Xantusia vigilis is a very small (adult mass = 1.5g), secretive lizard commonly found throughout arid regions of the southwestern US and the Baja California peninsula of Mexico (see Figure 2 inset; Stebbins, 2003). Presumably due to limited dispersal rates and distances, low rates of inbreeding, and high effective population size (Davis et al., 2011), this species maintains genetic signatures of historical processes over long periods of time and boundaries between demes tend to be well-maintained (Sinclair et al., 2004). However, this species also shows unexpected and dramatic patterns of genetic similarity among non-neighboring populations (Leavitt et al., 2007). Xantusia vigilis is intimately tied to plant or rock cover objects, and several authors have suggested the importance of these specialized habitat associations in predicting historical distribution and resolving unexpected patterns in population connectivity (Noonan et al., 2013; Sinclair et al., 2004). These factors have also contributed to the presence of highly fragmented and disjunct populations across the northern range of X. vigilis, which includes isolated populations in central California and southern Utah (see Figure 2 inset). Here, we focus on the California populations, which consist of two isolated populations of X. vigilis about 150 miles northwest of the main range of the species, where it is associated with joshua trees (Yucca brevifolia) in the Mojave Desert: one regional population is found in isolated outcrops of chapparal yucca (Hesperoyucca whipplei) in the Panoche Hills region (comprising the Panoche, Ciervo, Tumey and Griswold Hill ranges) and another in gray pine (Pinus sabiniana) within Pinnacles National Park (Figure 2).

Figure 2: Collection locations, habitat, and phylogeographic relationships of seventeen sampled Xantusia vigilis populations.

Lizards in the northern part of the range shelter under the monocot shrub Hesperoyucca whippeli or under bark of fallen gray pine (Pinus sabiana) logs, unlike the mixed Yucca (brevifolia, baccata, schidigera) sheltering sites found in the Mojave desert. The full geographic range of X. vigilis range and the portion of the range sampled here (gray box) is indicated in the inset map. Note that the two main phylogenetic clades meet across a short geographic distance in the Cuyama valley in the Transverse Ranges, demonstrating a biogeographic break that does not follow habitat breaks. The northern and southern clades are reciprocally monophyletic, so no directionality of north-south colonization can be inferred from the tree.

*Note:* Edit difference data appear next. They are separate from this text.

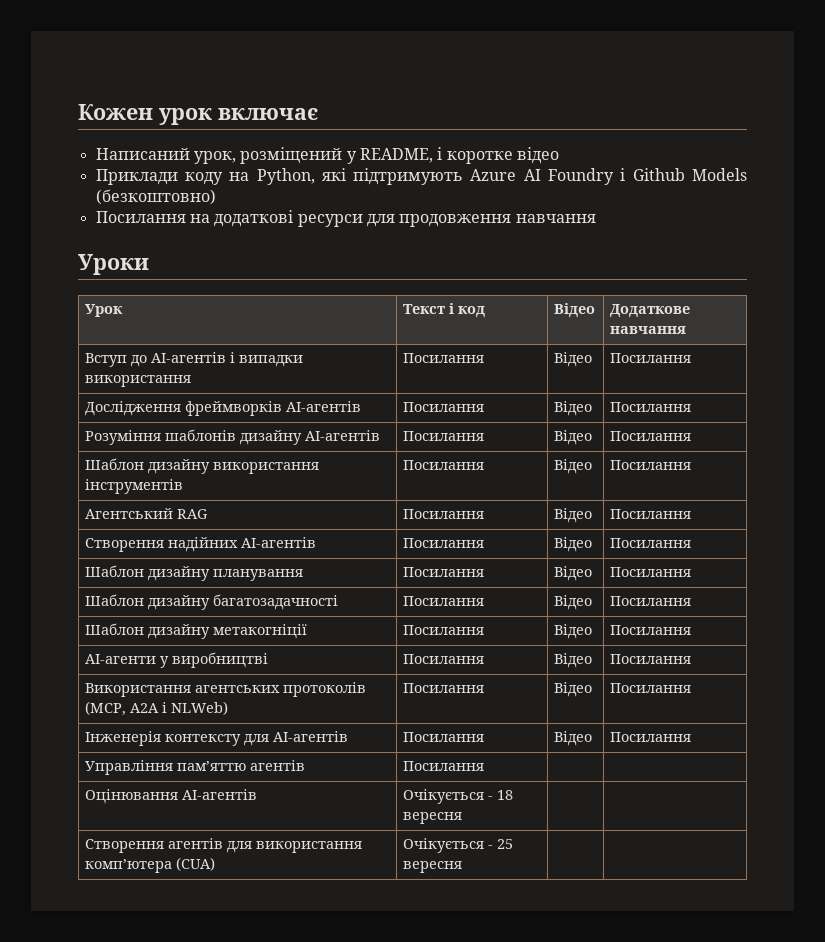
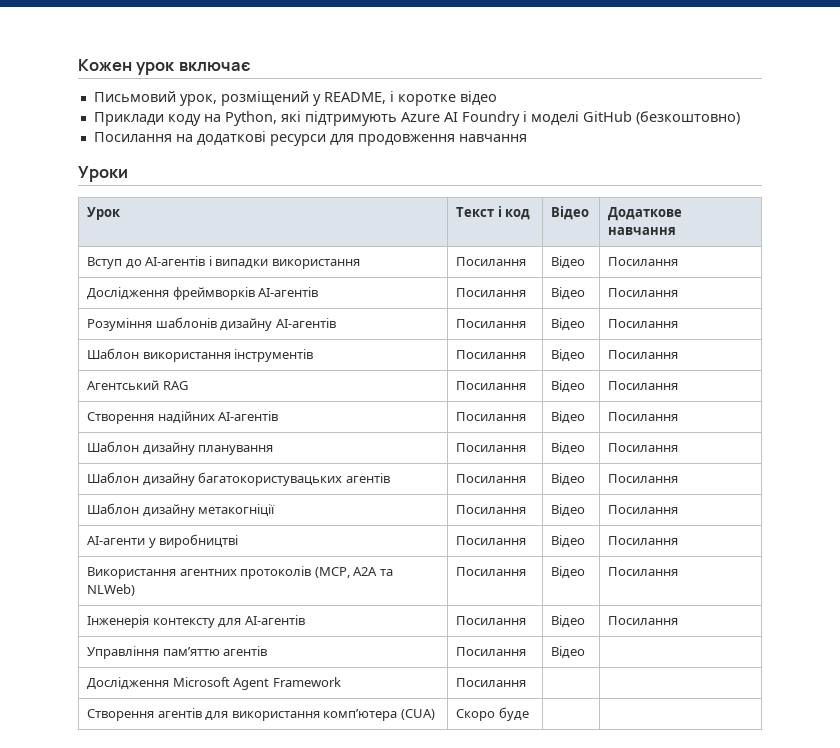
- Написаний урок, розміщений у README, і коротке відео
+ Письмовий урок, розміщений у README, і коротке відео
- Приклади коду на Python, які підтримують Azure AI Foundry і Github Models (безкоштовно)
+ Приклади коду на Python, які підтримують Azure AI Foundry і моделі GitHub (безкоштовно)
- Шаблон дизайну використання інструментів | Посилання | Відео | Посилання
+ Шаблон використання інструментів | Посилання | Відео | Посилання
- Шаблон дизайну багатозадачності | Посилання | Відео | Посилання
+ Шаблон дизайну багатокористувацьких агентів | Посилання | Відео | Посилання
- Використання агентських протоколів (MCP, A2A і NLWeb) | Посилання | Відео | Посилання
+ Використання агентних протоколів (MCP, A2A та NLWeb) | Посилання | Відео | Посилання
- Управління пам’яттю агентів | Посилання | |
- Оцінювання AI-агентів | Очікується - 18 вересня | |
+ Управління пам’яттю агентів | Посилання | Відео |
+ Дослідження Microsoft Agent Framework | Посилання | |
- Створення агентів для використання комп’ютера (CUA) | Очікується - 25 вересня | |
+ Створення агентів для використання комп’ютера (CUA) | Скоро буде | |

California has the highest diversity in the world of unique and deeply divergent lineages of Xantusia. Although the membership within several distinct subclades of X. vigilis sensu stricto (also referred to as “Clade A” X. vigilis in Sinclair et al., 2004) across central California has been well supported with phylogenetic work using both mitochondrial and nuclear loci (Leavitt et al., 2007; Noonan et al., 2013), these previous studies have not resolved relationships among these subclades. The authors have suggested that the polytomy reflects range expansion followed by in situ diversification in the region. These relationships inform an important outstanding question in the historical biogeography of the system: the directionality and timing of range expansion along central California dispersal corridors. The two competing hypotheses about expansion from ancestral populations generally fall into the categories of “North-to-South” or “South-to-North,” and they have differing implications for both the drivers of expansion and conservation importance of the disjunct northern populations (Morafka & Banta, 1973). In the North-to-South scenario, the populations along the central Coast Range derive from an ancestral population near the northern range limit in the Pinnacles or Panoche area and are more distantly related to the populations in the Mojave Desert to the southwest. In this case, the main direction of population expansion and gene flow is from the northern populations to the southern populations, and the Pinnacles/Panoche populations would have important conservation value as repositories of ancestral genetic variation. In the South-to-North scenario, the ancestral population was centered in the main species range of the Mojave Desert, and the northernmost Pinnacles/Panoche populations are simply the most recent outpost of post-glacial range expansion into newly suitable habitat. Both North-to-South and South-to-North scenarios entail demographic processes of expansion, isolation, and population size changes that should be reflected in the contemporary genetic diversity and the distribution of alleles across the landscape.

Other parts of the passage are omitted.